Ask most people connected with the cathedral of Santiago de Compostela and they will say that it was the child of the first archbishop, Diego Gelmirez, and in many ways this was so. What you may not be told, however, is that it was Gelmirez’ predecessor, Diego Pelaez, who first conceived of enlarging the basilica, nor that the first architect was one Maestro Esteban, most likely a Frenchman.
If we know little enough about Priscillian of Avila, we know even less about Diego Pelaez. We don’t know when he was born, nor where. It seems likely that he was a native of Galicia, but Pelaez (of the family of Pelayo) was a common enough name and crops up quite a bit in connection with the Camino both in Galicia and Asturias. We are told by the authors of the Historia Compostelana (of which you are going to learn a lot more in the weeks to come) that Diego Pelaez was consecrated by Sancho II. While this is possible, subsequent events were to make it more likely that Pelaez had enjoyed the patronage of Garcia of Galicia, and bishops in those days were kings’ men through and through. Besides, the Historia Compostelana is not known for its…um…accuracy.
Be that as it may, by the time that the groundbreaking began (with the old church still inside), Sancho had been dead for 3 years, at the hands of his brother Alfonso. Garcia, having made the mistake of seeking a truce with his brother, was languishing in prison as an unwilling guest in the Castillo de Luna in the mountains above the Rio Orbigo. Diego Pelaez, in his untouchable position as bishop, was perhaps enjoying the relative isolation of his see at Compostela.

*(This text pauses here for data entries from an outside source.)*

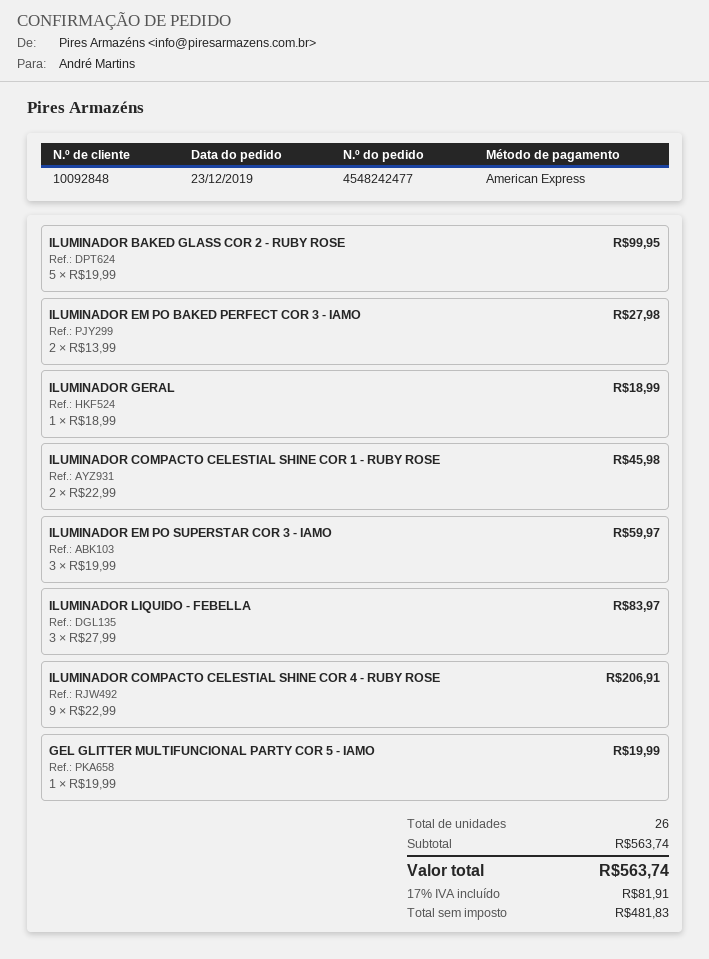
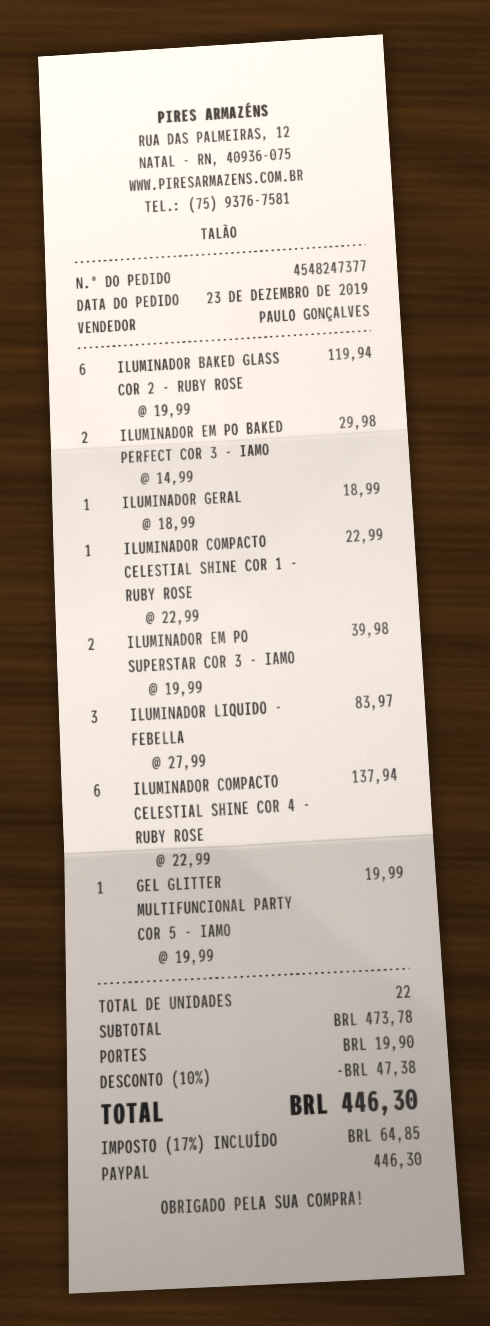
order number: 4548242477 -> 4548247377
payment method: American Express -> PayPal
ILUMINADOR BAKED GLASS COR 2 - RUBY ROSE: 5 x 19.99 = 99.95 -> 6 x 19.99 = 119.94
ILUMINADOR EM PO BAKED PERFECT COR 3 - IAMO: 2 x 13.99 = 27.98 -> 2 x 14.99 = 29.98
ILUMINADOR COMPACTO CELESTIAL SHINE COR 1 - RUBY ROSE: 2 x 22.99 = 45.98 -> 1 x 22.99 = 22.99
ILUMINADOR EM PO SUPERSTAR COR 3 - IAMO: 3 x 19.99 = 59.97 -> 2 x 19.99 = 39.98
ILUMINADOR COMPACTO CELESTIAL SHINE COR 4 - RUBY ROSE: 9 x 22.99 = 206.91 -> 6 x 22.99 = 137.94
total quantity: 26 -> 22
subtotal: 563.74 -> 473.78
discount: none -> 10% = 47.38
shipping: none -> 19.90
tax: 17% = 81.91 -> 17% = 64.85
total: 563.74 -> 446.30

The new church was to be constructed in the French “Romanesque” style. With a Latin cross form, three naves and a ground area of 8,300 square meters, this was to be far, far grander than any of the churches of St. James before. An increasing number of merchants and artisans were settling along the pilgrimage route. The work progressed under the watchful eyes of not only Maestro Esteban, but also two master masons known as Bernard and Robert. At least 50 men were employed upon the building during the time of Diego Pelaez.
In some ways, the eventual fate of the church at Compostela was a victim of its own success. Compostela (it had been known by this name since 1056) became more and more “European”. The see had already been moved from Iria Flavia by that time. Prior to this, Galicia had in many ways been cut off: politically and especially geographically. Bishop Cresconio, Pelaez forerunner of long tenure, had had more to worry about with Norman and Viking invasions than incursions from rival kings. For this he had fortified the coastal areas and in particular (for our story as you will see) built a castle at Torres del Oeste near Iria. During Diego Pelaez’ time as bishop, this as occupied by his seigneur, Gelmirio who had several sons, one of which, Diego, is to rise to almost unapproachable power as the first archbishop of “Santiago de Compostela”.